##### Dataset entries

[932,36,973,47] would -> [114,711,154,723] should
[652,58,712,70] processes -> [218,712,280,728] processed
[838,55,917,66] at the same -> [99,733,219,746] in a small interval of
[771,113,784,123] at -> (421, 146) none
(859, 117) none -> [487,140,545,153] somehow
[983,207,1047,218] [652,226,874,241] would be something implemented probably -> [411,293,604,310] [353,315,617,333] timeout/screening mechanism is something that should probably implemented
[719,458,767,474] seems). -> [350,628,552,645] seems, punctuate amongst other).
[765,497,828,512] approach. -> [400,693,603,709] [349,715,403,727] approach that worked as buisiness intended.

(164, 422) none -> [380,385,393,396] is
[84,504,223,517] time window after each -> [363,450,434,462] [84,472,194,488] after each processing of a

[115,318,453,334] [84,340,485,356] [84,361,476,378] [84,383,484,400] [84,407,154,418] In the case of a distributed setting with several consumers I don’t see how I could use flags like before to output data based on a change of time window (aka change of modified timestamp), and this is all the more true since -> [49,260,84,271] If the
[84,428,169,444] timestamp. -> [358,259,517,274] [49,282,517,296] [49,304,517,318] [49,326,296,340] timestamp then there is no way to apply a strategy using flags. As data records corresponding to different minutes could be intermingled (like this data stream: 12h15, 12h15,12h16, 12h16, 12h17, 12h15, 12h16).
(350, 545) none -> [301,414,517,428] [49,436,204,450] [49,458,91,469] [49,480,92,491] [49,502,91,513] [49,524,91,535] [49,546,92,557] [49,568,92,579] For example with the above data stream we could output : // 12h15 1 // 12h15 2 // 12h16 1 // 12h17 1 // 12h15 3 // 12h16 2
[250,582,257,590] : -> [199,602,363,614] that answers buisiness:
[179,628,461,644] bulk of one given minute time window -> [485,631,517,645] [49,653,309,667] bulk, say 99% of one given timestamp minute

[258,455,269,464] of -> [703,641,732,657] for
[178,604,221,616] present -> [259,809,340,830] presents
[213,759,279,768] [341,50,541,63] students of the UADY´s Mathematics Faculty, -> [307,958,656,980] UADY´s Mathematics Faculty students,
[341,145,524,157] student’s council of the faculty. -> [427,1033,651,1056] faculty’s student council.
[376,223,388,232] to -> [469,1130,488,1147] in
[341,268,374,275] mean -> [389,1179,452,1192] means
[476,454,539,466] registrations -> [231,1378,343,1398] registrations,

##########

**Work instruction**
Using the data above, print exactly the lines from the line that contains "[250,582,257,590] : ->" through the line that contains "[213,759,279,768] [341,50,541,63] students", with both included.

**Answer to the problem**
[250,582,257,590] : -> [199,602,363,614] that answers buisiness:
[179,628,461,644] bulk of one given minute time window -> [485,631,517,645] [49,653,309,667] bulk, say 99% of one given timestamp minute

[258,455,269,464] of -> [703,641,732,657] for
[178,604,221,616] present -> [259,809,340,830] presents
[213,759,279,768] [341,50,541,63] students of the UADY´s Mathematics Faculty, -> [307,958,656,980] UADY´s Mathematics Faculty students,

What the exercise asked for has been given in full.